Но это было бесполезно, и она знала это.
– Только не это! – вскричал Никатор. – О, Петра, только не это!
Он бросился на колени перед ней и протянул руки, чтобы обхватить ее за талию, Петра с трудом сдерживала отвращение. Последний раз они виделись две недели назад, перед тем как она уехала на Корфу.
– Ты не хочешь, чтобы я называла тебя «дорогой»? Хорошо, я не буду, тем более что я сердита на тебя. Как тебе взбрело в голову сказать Лисандросу, что мы уехали вместе в Англию?
Никатор судорожно вцепился в нее. Она попыталась освободиться, но у него неожиданно оказалась железная хватка.
– Я ничего не мог с собой поделать. Я так сильно люблю тебя, что не отвечаю за свои действия. Я хотел спасти тебя от Димитриу…
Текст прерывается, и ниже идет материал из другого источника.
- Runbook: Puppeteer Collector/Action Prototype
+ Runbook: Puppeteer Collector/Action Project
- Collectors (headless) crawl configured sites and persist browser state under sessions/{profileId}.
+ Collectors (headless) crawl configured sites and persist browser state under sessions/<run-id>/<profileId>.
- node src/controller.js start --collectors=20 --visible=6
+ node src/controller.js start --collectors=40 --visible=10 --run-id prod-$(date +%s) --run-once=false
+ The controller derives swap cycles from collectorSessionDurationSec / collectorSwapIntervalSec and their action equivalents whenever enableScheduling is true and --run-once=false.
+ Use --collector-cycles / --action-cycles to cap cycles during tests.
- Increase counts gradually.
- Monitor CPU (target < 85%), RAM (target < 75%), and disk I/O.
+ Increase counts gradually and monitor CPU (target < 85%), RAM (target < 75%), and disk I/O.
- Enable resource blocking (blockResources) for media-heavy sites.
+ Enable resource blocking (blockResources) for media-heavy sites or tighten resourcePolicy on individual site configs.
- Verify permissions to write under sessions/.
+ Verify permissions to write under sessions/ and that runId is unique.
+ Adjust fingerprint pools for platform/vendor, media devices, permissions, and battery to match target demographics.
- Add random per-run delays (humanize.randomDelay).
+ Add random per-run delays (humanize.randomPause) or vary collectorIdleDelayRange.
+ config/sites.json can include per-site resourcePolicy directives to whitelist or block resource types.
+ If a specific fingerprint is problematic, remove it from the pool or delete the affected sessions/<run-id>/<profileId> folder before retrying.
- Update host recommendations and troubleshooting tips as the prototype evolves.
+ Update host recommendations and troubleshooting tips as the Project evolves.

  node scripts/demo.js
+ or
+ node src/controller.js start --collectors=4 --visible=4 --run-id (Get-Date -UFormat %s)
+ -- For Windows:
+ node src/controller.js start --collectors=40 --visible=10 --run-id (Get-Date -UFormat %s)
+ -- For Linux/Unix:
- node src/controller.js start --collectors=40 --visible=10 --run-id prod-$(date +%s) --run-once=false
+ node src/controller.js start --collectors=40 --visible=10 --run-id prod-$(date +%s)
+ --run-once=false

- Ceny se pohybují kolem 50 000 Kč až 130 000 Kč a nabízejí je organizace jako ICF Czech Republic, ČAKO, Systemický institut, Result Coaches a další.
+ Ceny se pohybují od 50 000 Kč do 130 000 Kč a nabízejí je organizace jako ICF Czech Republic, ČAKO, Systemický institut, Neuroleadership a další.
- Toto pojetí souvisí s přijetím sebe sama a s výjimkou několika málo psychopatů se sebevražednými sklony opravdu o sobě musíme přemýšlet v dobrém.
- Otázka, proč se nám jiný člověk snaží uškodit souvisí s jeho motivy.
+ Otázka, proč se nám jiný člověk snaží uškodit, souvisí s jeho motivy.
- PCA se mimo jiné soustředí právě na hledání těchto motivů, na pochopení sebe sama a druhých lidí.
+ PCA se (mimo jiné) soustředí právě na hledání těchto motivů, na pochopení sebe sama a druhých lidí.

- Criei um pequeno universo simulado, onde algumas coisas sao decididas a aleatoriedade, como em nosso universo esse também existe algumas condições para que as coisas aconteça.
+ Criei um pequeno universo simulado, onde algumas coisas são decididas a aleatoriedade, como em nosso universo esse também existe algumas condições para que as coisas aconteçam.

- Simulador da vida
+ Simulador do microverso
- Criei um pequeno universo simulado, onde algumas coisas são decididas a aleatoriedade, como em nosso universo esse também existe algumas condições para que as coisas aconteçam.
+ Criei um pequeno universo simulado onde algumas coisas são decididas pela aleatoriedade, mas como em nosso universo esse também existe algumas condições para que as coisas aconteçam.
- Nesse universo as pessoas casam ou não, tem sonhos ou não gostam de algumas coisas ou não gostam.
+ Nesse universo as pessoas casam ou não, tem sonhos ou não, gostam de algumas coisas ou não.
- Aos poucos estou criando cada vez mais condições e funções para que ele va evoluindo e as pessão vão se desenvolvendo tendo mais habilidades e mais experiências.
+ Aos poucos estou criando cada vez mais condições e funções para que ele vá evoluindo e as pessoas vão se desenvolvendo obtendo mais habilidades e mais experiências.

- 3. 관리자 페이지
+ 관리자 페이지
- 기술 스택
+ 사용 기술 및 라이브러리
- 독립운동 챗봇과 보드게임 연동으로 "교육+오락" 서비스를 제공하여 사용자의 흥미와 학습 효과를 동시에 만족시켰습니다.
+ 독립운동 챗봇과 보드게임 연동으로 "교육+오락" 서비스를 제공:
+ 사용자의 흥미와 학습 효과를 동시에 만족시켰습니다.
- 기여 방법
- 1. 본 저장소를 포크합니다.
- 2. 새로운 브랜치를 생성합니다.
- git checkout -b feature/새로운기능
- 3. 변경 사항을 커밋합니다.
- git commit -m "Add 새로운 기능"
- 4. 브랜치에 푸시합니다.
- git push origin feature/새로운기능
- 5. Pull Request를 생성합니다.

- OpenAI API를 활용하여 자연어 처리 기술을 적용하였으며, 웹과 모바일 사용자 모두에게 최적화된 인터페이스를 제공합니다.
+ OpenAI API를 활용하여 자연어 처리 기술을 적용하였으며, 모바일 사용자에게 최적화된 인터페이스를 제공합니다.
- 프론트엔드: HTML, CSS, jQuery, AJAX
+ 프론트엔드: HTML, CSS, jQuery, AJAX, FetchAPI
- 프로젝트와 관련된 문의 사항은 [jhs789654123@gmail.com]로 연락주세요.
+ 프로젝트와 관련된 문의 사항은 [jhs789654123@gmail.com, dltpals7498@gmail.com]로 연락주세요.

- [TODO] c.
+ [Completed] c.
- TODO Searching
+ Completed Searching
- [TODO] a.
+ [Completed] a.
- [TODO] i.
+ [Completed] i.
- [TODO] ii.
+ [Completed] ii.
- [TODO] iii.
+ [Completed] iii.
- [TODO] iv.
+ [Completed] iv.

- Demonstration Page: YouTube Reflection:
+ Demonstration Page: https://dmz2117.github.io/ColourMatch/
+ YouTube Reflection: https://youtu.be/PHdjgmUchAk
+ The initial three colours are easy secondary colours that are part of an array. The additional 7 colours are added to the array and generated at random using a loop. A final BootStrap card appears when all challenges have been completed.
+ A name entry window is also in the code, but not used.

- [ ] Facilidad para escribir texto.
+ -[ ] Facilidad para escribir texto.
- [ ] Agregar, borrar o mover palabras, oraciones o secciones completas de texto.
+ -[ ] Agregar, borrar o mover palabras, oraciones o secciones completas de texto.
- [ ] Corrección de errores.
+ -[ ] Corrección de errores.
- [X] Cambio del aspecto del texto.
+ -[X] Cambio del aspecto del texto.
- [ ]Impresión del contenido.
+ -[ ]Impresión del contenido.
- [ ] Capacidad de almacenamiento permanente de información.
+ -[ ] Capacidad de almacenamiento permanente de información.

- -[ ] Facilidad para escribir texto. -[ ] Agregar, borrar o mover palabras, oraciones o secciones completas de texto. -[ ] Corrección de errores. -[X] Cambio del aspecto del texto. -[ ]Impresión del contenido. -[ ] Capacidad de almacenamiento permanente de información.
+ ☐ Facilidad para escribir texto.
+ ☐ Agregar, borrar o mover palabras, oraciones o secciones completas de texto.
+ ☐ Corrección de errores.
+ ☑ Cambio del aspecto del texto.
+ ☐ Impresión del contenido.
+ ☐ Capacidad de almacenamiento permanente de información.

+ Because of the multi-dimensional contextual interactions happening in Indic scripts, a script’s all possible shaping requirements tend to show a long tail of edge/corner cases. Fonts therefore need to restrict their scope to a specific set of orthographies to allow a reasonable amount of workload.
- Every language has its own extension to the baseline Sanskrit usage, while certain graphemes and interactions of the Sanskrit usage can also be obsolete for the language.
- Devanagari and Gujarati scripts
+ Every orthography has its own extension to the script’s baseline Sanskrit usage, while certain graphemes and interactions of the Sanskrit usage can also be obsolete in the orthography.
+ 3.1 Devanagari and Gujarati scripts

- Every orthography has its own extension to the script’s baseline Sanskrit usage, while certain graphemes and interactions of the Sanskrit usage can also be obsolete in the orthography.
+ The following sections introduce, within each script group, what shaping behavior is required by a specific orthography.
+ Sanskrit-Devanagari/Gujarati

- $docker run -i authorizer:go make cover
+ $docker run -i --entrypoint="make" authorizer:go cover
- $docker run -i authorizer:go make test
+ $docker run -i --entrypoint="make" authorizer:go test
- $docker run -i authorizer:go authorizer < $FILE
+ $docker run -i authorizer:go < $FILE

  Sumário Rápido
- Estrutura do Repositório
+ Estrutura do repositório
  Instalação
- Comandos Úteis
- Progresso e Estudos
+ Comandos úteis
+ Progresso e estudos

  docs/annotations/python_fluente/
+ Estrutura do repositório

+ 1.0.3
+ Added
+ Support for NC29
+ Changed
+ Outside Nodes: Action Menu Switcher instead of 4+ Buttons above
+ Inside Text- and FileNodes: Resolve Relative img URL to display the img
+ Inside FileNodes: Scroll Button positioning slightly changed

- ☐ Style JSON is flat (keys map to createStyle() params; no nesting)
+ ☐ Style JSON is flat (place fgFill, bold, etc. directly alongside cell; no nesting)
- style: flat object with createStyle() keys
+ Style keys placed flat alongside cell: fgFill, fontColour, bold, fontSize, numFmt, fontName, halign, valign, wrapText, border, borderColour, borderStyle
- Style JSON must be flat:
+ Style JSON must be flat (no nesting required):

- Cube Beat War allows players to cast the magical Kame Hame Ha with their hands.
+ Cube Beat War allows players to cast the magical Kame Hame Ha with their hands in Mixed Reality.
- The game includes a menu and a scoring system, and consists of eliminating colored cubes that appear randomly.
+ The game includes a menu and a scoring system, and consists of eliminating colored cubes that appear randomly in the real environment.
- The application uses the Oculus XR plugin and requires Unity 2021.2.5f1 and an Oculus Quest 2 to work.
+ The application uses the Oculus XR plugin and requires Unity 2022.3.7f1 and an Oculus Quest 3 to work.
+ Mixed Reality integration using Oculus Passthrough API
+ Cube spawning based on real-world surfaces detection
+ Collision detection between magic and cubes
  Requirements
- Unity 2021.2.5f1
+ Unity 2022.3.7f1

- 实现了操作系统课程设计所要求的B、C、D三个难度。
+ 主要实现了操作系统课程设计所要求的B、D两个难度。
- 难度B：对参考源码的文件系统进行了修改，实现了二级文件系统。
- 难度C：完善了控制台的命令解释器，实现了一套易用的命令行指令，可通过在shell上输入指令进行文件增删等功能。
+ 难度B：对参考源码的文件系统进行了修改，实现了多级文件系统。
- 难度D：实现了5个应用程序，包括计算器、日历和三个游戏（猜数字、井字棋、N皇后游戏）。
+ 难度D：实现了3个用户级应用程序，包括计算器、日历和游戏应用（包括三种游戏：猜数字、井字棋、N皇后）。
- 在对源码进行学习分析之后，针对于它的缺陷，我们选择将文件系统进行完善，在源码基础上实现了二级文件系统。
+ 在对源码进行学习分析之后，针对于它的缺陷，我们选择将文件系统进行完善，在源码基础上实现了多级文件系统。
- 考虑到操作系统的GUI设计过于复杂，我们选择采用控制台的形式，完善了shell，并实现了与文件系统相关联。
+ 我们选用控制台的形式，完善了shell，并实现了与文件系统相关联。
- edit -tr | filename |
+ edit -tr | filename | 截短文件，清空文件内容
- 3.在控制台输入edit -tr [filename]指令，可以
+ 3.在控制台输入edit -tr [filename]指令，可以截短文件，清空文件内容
– Но я не хочу, чтобы меня спасали, – сказала Петра, пытаясь воззвать к его здравому смыслу. – Я люблю его. Попытайся понять это. Я люблю его, а не тебя.
– Это потому, что ты не знаешь, какой он. Тебе кажется, что знаешь. Ты веришь тому, что он сказал тебе о Бригитте, но она не должна была умереть! Если бы он не терроризировал ее безжалостно, она бы не оказалась одна, когда… – Никатор сел на кровать рядом с ней, вцепившись ей в плечи. – Он одурачил тебя, – выдохнул он. – Он хочет тебя только потому, что ты моя. Ему необходимо отобрать все у меня. И так всю мою жизнь.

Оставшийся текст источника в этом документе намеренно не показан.